Gauge Symmetry of the Chiral Schwinger model from an improved Gauge Unfixing formalism

TL;DR

This paper applies an improved gauge unfixing formalism to the bosonized chiral Schwinger model, converting it into a gauge-invariant system and demonstrating equivalence with the BFT method.

Contribution

It introduces a new embedding scheme based on gauge unfixing that directly converts second-class variables into gauge-invariant variables without extra degrees of freedom.

Findings

Successfully converts second-class constraints into gauge invariance.

GU variables match Dirac brackets of original variables.

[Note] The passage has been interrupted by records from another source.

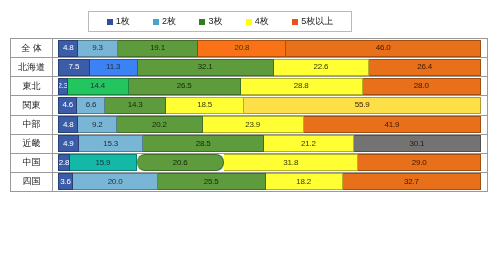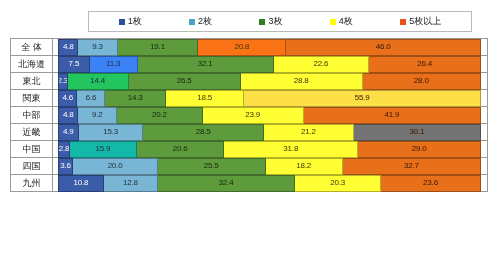"1枚" .legend-box { width: 384px -> 264px }
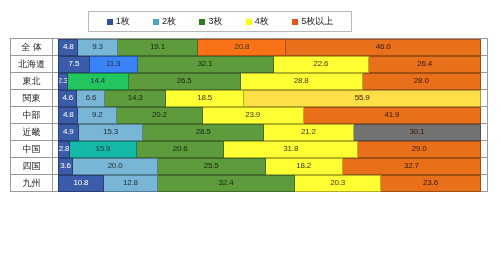"20.6" div.bar-seg { border-radius: none -> 8px }
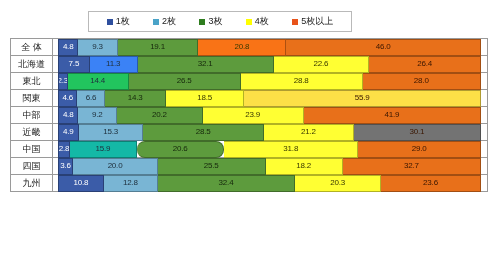"九州" div.plot-row { html: <div> <div> <span>九州</span> </div> <div> <div> <div> <span>10.8</span> </div> <div> <span>12.8</span> </div> <div> <span>32.4</span> </div> <div> <span>20.3</span> </div> <div> <span>23.6</span> </div> </div> </div> </div> -> none }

Coincidence with BFT method for specific Wess-Zumino terms.

Abstract

In this paper, the Hamiltonian structure of the bosonized chiral Schwinger model (BCSM) is analyzed. From the consistency condition of the constraints obtained from the Dirac method, we can observe that this model presents, for certain values of the $\alpha$ parameter, two second-class constraints, which means that this system does not possess gauge invariance. However, we know that it is possible to disclose gauge symmetries in such a system by converting the original second-class system into a first-class one. This procedure can be done through the gauge unfixing (GU) formalism by acting with a projection operator directly on the original second-class Hamiltonian, without adding any extra degrees of freedom in the phase space. One of the constraints becomes the gauge symmetry generator of the theory and the other one is disregarded. At the end, we have a first-class Hamiltonian satisfying a first-class algebra. Here, our goal is to apply a new scheme of embedding second-class constrained systems based on the GU formalism, named improved GU formalism, in the BCSM. The original second-class variables are directly converted into gauge invariant variables, called GU variables. We have verified that the Poisson brackets involving the GU variables are equal to the Dirac brackets between the original second-class variables. Finally, we have found that our improved GU variables coincide with those obtained from an improved BFT method after a particular choice for the Wess-Zumino terms.